How to Get a Cat to Drink More
If you’re worried about your cat’s water intake, even if they’re not showing signs of dehydration, try one or more of the following tricks.
Find the Flavor: Add a little bit of tuna or clam juice, or low-sodium chicken broth (straight broth that does not include onion or garlic.) to their water.
Switch it Up: Switch from dry food to wet. As mentioned above, cats are accustomed to getting most of their water from their food. You can even add a bit more water to the canned food, to make it more of a gruel consistency (don’t make it too soupy).
Chill Out: Place a few ice cubes in their water bowl. Many cats are fascinated by the sound and look of bobbing ice cubes, and will happily go in for a few laps.
To get a bit more mileage from this tip, make tuna or clam juice ice cubes! Just add a bit of tuna juice (water from a can of tuna) or clam juice to some water and place the mixture in an ice-cube tray. Then use these cubes in your cat’s water bowl. (Note: Be sure to label this ice cube tray so you don’t inadvertently put the fishy cubes in your cocktails, or your kid’s juice. Yuk!)
Get it Moving: Few things encourage cats to drink as much as running water. Pick up a cat water fountain, preferably one that lets a cascade of water fall from a small faucet.

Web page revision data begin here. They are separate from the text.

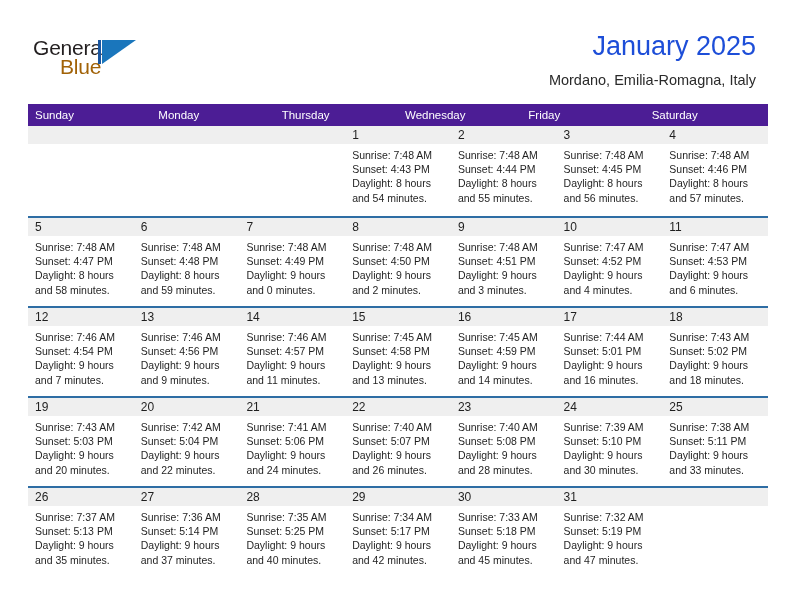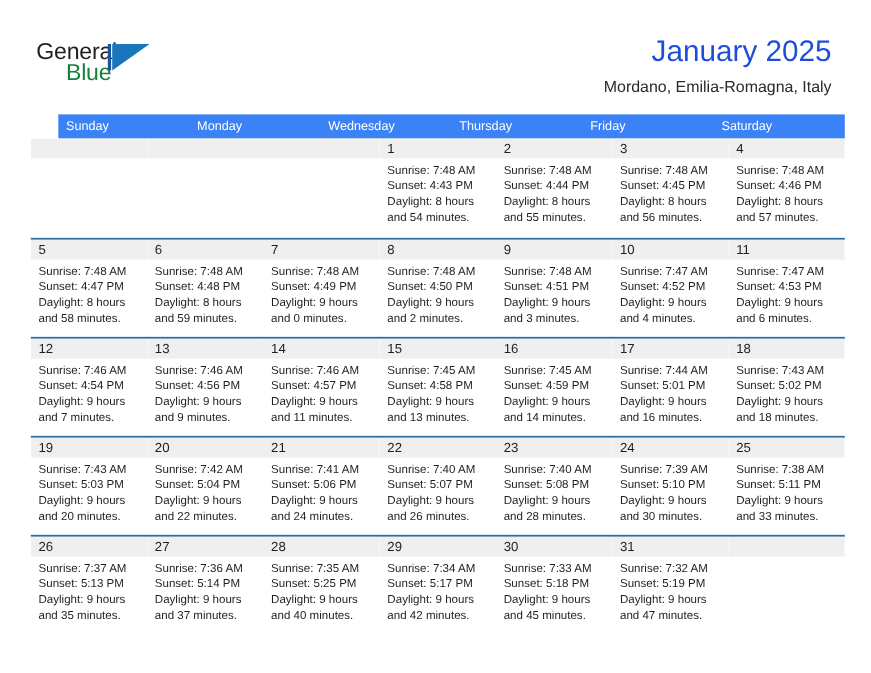--- a/index.html
+++ b/index.html
@@ -43,7 +43,7 @@
     left: 27px;
     top: 19px;
     font-size: 21px;
-    color: #15803d;
+    color: #a16207;
     letter-spacing: -0.2px;
     font-family: "Liberation Sans", sans-serif;
   }

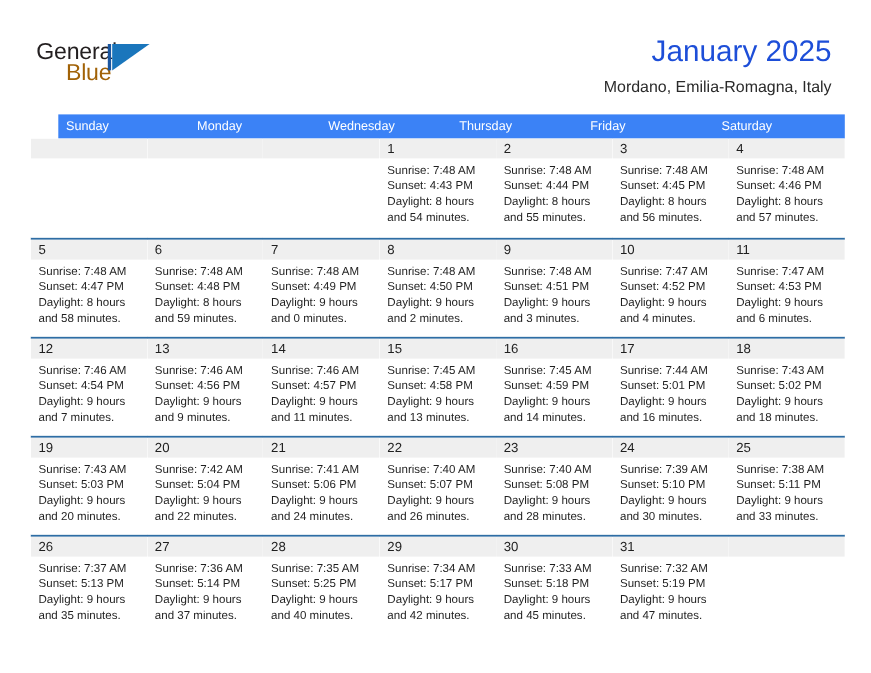--- a/index.html
+++ b/index.html
@@ -99,9 +99,8 @@
   }
   .weekday-row {
     display: flex;
-    background: #3b82f6;
+    background: #4c1d95;
     height: 22px;
-    margin-left: 25px;
   }
   .weekday {
     flex: 1 1 0;

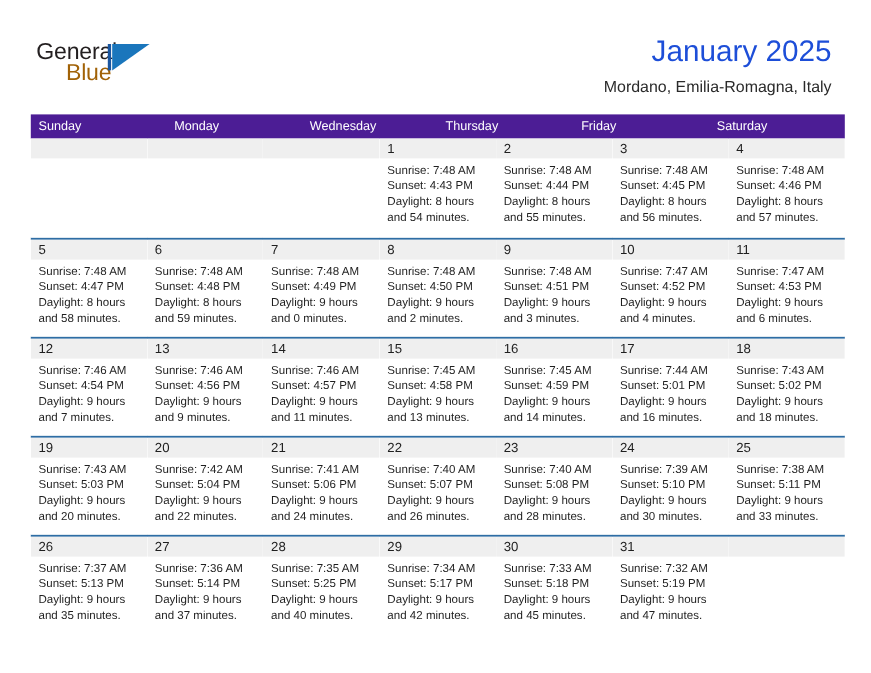--- a/index.html
+++ b/index.html
@@ -172,8 +172,8 @@
   <div class="weekday-row" id="weekday-row">
       <div class="weekday">Sunday</div>
       <div class="weekday">Monday</div>
+      <div class="weekday">Thursday</div>
       <div class="weekday">Wednesday</div>
-      <div class="weekday">Thursday</div>
       <div class="weekday">Friday</div>
       <div class="weekday">Saturday</div>
     </div>

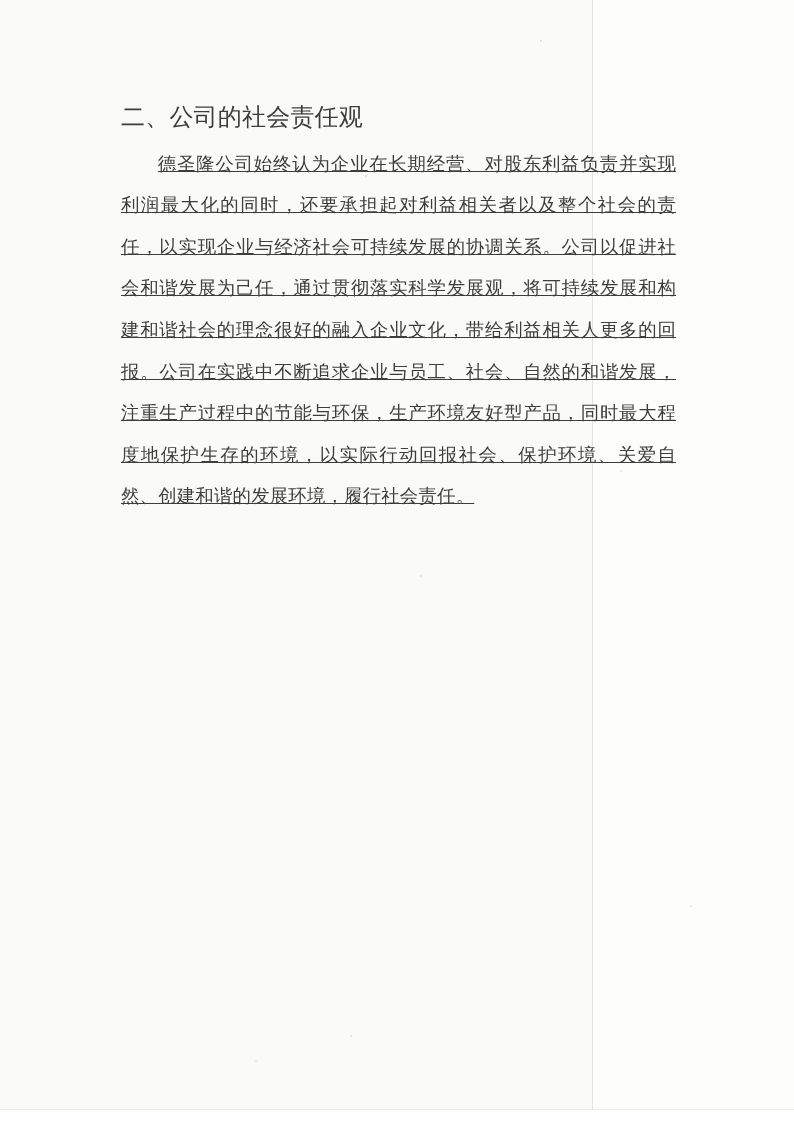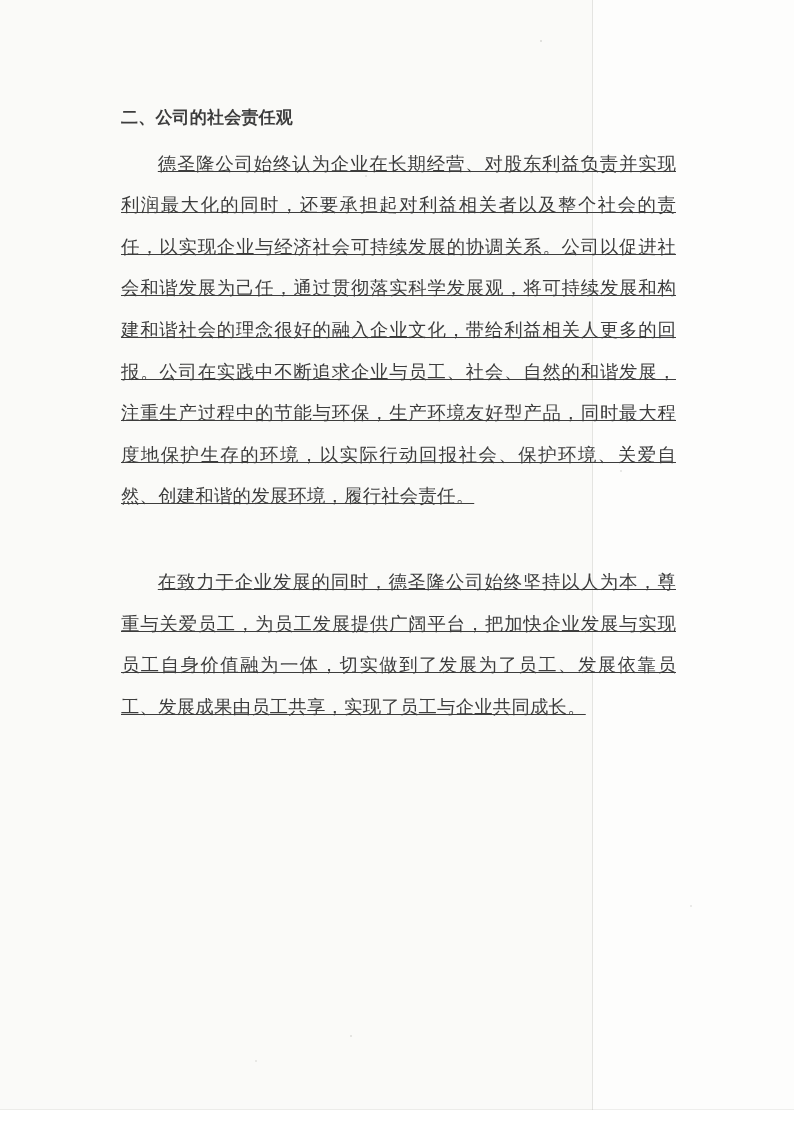--- a/index.html
+++ b/index.html
@@ -64,8 +64,8 @@
   }
   .doc-section h2 {
     margin: 0;
-    font-size: 17px;
-    font-weight: bold;
+    font-size: 24px;
+    font-weight: normal;
     line-height: 41.6px;
   }
   .doc-section p {

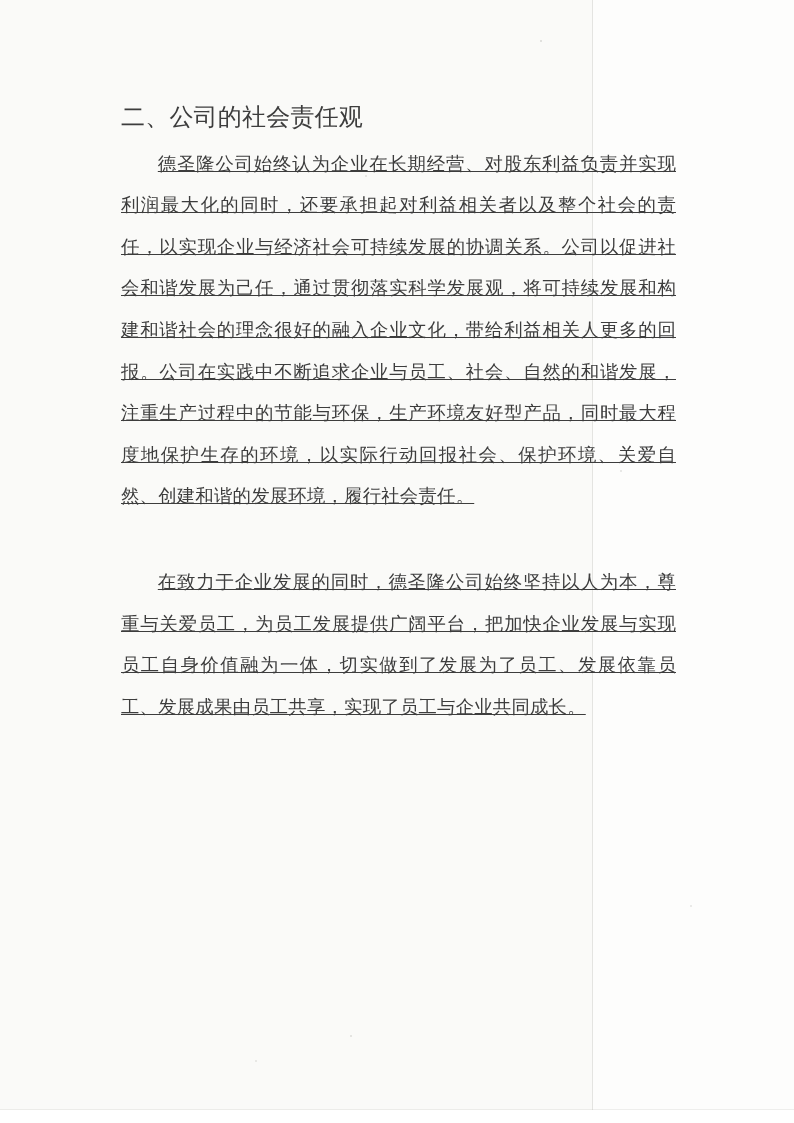--- a/index.html
+++ b/index.html
@@ -93,7 +93,6 @@
     </section>
 
     <section class="doc-section sec-gap">
-      <p>在致力于企业发展的同时，德圣隆公司始终坚持以人为本，尊重与关爱员工，为员工发展提供广阔平台，把加快企业发展与实现员工自身价值融为一体，切实做到了发展为了员工、发展依靠员工、发展成果由员工共享，实现了员工与企业共同成长。</p>
     </section>
 
   </div>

More Bowls (and cups, glasses, and mugs!): This is especially true if you have multiple cats, as the smell of another cat will discourage them from sharing the same water. But, generally speaking, it’s good to have multiple things for your cat to drink water from spread throughout your home to tap into a cat’s water wanderlust.
Scrub a Dub: Clean your cat’s water bowl daily to remove any unpleasant odors and potentially harmful bacteria. They should have fresh water in their bowls and glasses daily.
Change the Source: If your cat isn’t digging your tap water — hey, they’re finicky after all — try filtering it (Brita or a pet-specific bowl-side filter) or switch to bottled water.